Dr. Michael Balke head of Coleoptera Section at the Zoological State Collection Munich (Germany) and expert on taxonomy, phylogenetics, systematics and biogeography of water beetles of East-Asia
Dr. Paschalia Kapli researcher at the Department of Genetics, Evolution and Environment of the University College London (UK) and expert on phylogenetics, evolution and species delimitation
She is also involved in the development team of the software PTP for species delimitation (https://sco.h-its.org/exelixis/web/software/PTP/index.html)
Species delimitation aims to determine the boundaries and numbers of species from empirical data. During the last decade, sequence-based species delimitation has been the most popular approach, and is routinely used in systematic studies. The broad application of molecular species delimitation has been crucial in accelerating the pace of species identification and in quickly assessing the biodiversity of poorly studied groups and areas. Several algorithms and implementations exist for this purpose, and they can broadly be classified into multi-locus methods, implementing the multi-species coalescent model, and the single-locus methods focusing on the DNA-barcoding concept. The former is the most realistic approach and is appropriate for studies performing taxonomic revisions or studies examining the details of the diversification process. In large-scale biodiversity assessments (e.g., meta-barcoding studies) the samples may have high genetic divergence, and their number can range from hundreds to thousands, and, thus, employing multi-locus methods is practically impossible. Single-locus methods have served as an excellent tool in such instances, provided they only require a single barcoding marker that is particularly easy to amplify. The majority of the methods are computationally cheap, scaling well on large datasets, and provide us with a fast shortcut to identify overlooked biodiversity or systematic problems. The single-locus methods are further classified as either tree-based or distance-based, depending on whether groups are delimited using sequence distances or a phylogeny. Although each approach relies on simplified assumptions with respect to the complexity of species diversification. several empirical and simulation studies suggest they provide accurate delimitations and as such they constitute a powerful approach to biodiversity assessment studies. In this presentation we will review the assumptions and algorithms of methods from both single-locus approaches [tree-based: GMYC/(m)PTP and distance-based: ABGD] and we will try to identify factors that need to be accounted for, especially when drawing systematic and taxonomic conclusions.
Wednesday 17th (morning)
Dr. Guy Baele researcher at Evolutionary and Computational Virology Section of Rega Institute at KU Leuven (Belgium) and expert on Statistical and Computational Phylogenetics and virus evolution
He is also involved in the development team of the software Beast (http://beast.community/)

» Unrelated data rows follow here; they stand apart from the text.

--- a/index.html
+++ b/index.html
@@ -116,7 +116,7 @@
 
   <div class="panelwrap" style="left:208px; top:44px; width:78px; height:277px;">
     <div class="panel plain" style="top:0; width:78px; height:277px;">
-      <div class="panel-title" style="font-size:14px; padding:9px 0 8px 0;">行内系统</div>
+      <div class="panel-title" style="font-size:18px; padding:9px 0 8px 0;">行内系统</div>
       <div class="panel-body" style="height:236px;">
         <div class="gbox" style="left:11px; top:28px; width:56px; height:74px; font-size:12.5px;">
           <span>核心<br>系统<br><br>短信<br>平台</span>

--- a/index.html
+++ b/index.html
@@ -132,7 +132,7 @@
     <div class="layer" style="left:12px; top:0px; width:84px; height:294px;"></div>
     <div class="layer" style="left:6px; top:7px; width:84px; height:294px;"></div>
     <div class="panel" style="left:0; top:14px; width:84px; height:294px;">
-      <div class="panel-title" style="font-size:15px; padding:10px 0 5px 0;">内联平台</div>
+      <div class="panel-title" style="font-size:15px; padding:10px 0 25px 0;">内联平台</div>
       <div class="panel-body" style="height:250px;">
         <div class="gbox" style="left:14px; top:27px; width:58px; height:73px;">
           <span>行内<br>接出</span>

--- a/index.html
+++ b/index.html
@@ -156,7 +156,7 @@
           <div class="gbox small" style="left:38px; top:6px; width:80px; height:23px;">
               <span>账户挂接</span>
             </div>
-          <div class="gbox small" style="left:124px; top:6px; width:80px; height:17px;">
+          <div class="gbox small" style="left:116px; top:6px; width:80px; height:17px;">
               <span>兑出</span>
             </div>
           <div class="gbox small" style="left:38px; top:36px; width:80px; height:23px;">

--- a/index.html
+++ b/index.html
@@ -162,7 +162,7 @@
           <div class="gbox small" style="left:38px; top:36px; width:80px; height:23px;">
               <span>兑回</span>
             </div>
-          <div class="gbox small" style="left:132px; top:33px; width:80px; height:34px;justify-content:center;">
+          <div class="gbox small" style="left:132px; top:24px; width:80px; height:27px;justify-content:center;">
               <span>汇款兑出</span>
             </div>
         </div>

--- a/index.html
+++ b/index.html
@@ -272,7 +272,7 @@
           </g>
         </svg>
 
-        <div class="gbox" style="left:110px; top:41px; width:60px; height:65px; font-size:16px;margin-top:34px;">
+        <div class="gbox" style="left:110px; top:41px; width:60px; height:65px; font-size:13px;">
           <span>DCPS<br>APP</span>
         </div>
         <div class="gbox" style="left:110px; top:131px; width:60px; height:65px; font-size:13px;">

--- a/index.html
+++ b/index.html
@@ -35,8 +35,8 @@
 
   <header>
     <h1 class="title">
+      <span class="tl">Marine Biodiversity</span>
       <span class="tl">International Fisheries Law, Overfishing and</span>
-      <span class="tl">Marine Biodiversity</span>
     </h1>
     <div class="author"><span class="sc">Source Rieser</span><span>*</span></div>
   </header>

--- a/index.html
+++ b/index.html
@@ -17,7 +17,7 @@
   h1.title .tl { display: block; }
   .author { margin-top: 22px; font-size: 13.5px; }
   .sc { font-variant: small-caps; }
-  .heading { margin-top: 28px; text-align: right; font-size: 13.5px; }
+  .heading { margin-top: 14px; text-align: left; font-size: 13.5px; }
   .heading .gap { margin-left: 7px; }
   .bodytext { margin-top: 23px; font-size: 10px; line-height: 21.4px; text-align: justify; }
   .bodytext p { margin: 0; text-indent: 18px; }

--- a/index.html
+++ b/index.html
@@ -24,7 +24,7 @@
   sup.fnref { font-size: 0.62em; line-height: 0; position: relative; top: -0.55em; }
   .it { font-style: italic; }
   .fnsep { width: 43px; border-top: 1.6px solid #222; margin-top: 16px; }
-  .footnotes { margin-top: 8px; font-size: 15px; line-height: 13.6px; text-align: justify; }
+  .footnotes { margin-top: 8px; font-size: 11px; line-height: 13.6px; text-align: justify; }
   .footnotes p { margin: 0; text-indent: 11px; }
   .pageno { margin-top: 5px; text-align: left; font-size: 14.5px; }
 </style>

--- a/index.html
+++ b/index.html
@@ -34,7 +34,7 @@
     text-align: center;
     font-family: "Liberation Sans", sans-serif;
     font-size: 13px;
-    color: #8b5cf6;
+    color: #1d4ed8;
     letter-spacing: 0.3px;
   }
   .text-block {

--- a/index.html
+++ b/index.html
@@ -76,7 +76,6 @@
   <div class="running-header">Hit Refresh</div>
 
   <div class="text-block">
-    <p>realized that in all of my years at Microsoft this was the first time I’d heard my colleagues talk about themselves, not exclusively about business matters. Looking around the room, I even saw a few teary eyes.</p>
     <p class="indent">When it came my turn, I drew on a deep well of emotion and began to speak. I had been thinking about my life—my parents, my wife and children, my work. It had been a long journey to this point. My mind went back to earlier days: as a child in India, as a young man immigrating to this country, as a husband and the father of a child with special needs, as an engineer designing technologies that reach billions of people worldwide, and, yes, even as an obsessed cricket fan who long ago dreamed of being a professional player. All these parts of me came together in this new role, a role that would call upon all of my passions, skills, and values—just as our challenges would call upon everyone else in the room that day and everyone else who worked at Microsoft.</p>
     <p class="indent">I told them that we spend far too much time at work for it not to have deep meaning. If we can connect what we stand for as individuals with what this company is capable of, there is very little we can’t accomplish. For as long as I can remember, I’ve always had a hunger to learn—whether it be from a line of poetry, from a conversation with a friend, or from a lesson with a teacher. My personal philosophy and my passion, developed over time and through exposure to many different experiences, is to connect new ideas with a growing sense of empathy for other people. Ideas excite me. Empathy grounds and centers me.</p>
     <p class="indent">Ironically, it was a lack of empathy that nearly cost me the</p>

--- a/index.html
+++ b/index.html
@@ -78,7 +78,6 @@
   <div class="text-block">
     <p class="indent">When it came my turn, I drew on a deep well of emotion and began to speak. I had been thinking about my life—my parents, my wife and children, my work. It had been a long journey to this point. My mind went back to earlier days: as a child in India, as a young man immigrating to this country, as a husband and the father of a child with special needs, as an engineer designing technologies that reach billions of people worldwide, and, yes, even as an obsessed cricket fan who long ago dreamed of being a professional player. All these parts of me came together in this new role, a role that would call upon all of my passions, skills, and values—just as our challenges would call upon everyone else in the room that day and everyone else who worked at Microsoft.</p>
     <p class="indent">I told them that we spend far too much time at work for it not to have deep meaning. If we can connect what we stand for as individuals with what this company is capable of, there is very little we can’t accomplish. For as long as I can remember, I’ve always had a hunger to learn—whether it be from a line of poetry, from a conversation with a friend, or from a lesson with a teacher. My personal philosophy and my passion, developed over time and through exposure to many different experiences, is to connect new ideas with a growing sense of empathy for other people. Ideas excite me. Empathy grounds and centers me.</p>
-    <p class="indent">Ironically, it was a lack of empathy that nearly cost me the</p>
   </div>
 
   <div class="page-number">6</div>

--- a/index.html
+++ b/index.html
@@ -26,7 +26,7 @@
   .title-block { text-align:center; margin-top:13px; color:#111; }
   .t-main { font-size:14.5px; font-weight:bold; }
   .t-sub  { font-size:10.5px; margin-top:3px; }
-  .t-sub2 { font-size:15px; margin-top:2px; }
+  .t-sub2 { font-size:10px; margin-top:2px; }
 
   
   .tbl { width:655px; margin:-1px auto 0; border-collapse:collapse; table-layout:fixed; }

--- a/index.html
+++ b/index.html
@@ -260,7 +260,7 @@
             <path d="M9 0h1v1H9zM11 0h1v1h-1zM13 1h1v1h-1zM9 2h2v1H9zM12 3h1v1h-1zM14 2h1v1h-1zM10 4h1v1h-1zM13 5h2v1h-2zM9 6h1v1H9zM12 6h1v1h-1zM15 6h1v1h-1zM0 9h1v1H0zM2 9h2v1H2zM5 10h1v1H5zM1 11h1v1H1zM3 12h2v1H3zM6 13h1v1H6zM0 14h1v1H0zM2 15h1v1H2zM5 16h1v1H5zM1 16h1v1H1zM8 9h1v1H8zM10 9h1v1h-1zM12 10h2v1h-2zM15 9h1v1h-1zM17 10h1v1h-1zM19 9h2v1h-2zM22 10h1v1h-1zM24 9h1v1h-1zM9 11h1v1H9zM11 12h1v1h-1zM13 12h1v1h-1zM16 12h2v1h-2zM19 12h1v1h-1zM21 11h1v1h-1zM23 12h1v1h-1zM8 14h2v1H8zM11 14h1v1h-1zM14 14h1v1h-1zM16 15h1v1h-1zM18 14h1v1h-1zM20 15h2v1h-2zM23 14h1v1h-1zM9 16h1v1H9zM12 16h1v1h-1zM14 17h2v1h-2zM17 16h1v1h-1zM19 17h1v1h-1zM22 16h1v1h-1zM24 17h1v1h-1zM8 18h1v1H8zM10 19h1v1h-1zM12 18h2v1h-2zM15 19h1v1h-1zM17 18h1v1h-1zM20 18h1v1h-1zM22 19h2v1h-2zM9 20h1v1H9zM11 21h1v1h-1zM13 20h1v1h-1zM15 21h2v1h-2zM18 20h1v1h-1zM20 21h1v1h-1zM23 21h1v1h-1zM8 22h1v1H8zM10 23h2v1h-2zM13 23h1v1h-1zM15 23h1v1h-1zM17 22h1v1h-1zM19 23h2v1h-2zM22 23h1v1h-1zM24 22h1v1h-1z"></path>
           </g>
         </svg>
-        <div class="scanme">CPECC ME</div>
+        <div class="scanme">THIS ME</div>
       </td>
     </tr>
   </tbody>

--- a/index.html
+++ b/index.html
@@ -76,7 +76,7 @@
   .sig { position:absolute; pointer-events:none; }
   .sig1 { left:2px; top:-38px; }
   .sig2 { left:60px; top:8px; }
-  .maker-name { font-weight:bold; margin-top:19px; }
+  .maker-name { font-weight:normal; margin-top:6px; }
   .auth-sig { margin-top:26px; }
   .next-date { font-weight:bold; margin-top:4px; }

Phylogeneticists are typically interested in obtaining time-stamped rooted phylogenetic trees. The assumption of a strict molecular clock throughout the tree was originally required to infer divergence dates, but subsequent development of relaxed clock models has allowed for the removal of such an assumption. Different relaxations of the molecular clock have been developed to accommodate a multitude of evolutionary scenarios. These models allow to estimate divergence times in two distinct scenarios: isochronous data sets, where some type of calibration needs to be provided, and heterochronous data sets, where the differences between sequences sampled at different times can be used to calibrate the molecular clock. Populations for which such studies are possible are known as measurably evolving populations and are characterized by sufficiently long or numerous sampled sequences and a fast mutation rate relative to the available range of sequence sampling times. While RNA viral evolution is the most well-known example of using such an approach, the definition of a measurably evolving population also applies to ancient DNA, and allows us to estimate divergence times without paleontological calibrations.
Wednesday 17th (afternoon)
Dr. Lluis-Quintana Murci. Scientific Director of Pasteur Institute, CNRS, Paris and expert on evolutionary genetics of human populations
Different environmental, demographic and selective forces, together with cultural and social characteristics of human lifestyle, shape the patterns of variability of the human genome at the population level. I will review our most recent data on these different aspects, by focusing on specific examples of demography, lifestyle and natural selection. In particular, because infectious diseases have always been a major cause of human mortality, natural selection is expected to act strongly on host defence genes. This is particularly expected for innate immunity genes, as they represent the first line of host defence against pathogens. I will present different cases of how some of these genes and the pathways they trigger have been targeted by natural selection, in its different forms and intensities. I will also illustrate how these findings are helping to delineate genes that are important for host defence, with respect to those exhibiting higher immunological redundancy, and to increase our understanding of how past selection has had an impact on disease susceptibility in modern populations. Finally, I will present data showing that population adaptation can be facilitated by the acquisition, via admixture, of advantageous alleles from locally “adapted” populations. These events involve, for example, archaic introgression from Neanderthals, who introduced variants affecting immune responses to viral challenges into European genomes, or post-admixture selection among African Bantu-speaking populations, who acquired adaptive alleles related to immune responses or food metabolism from local populations of rainforest hunter-gatherers or pastoralists. This presentation will provide a glimpse into how population and functional genomic approaches increase our understanding of whether and how populations can adapt to environmental changes over different time scales.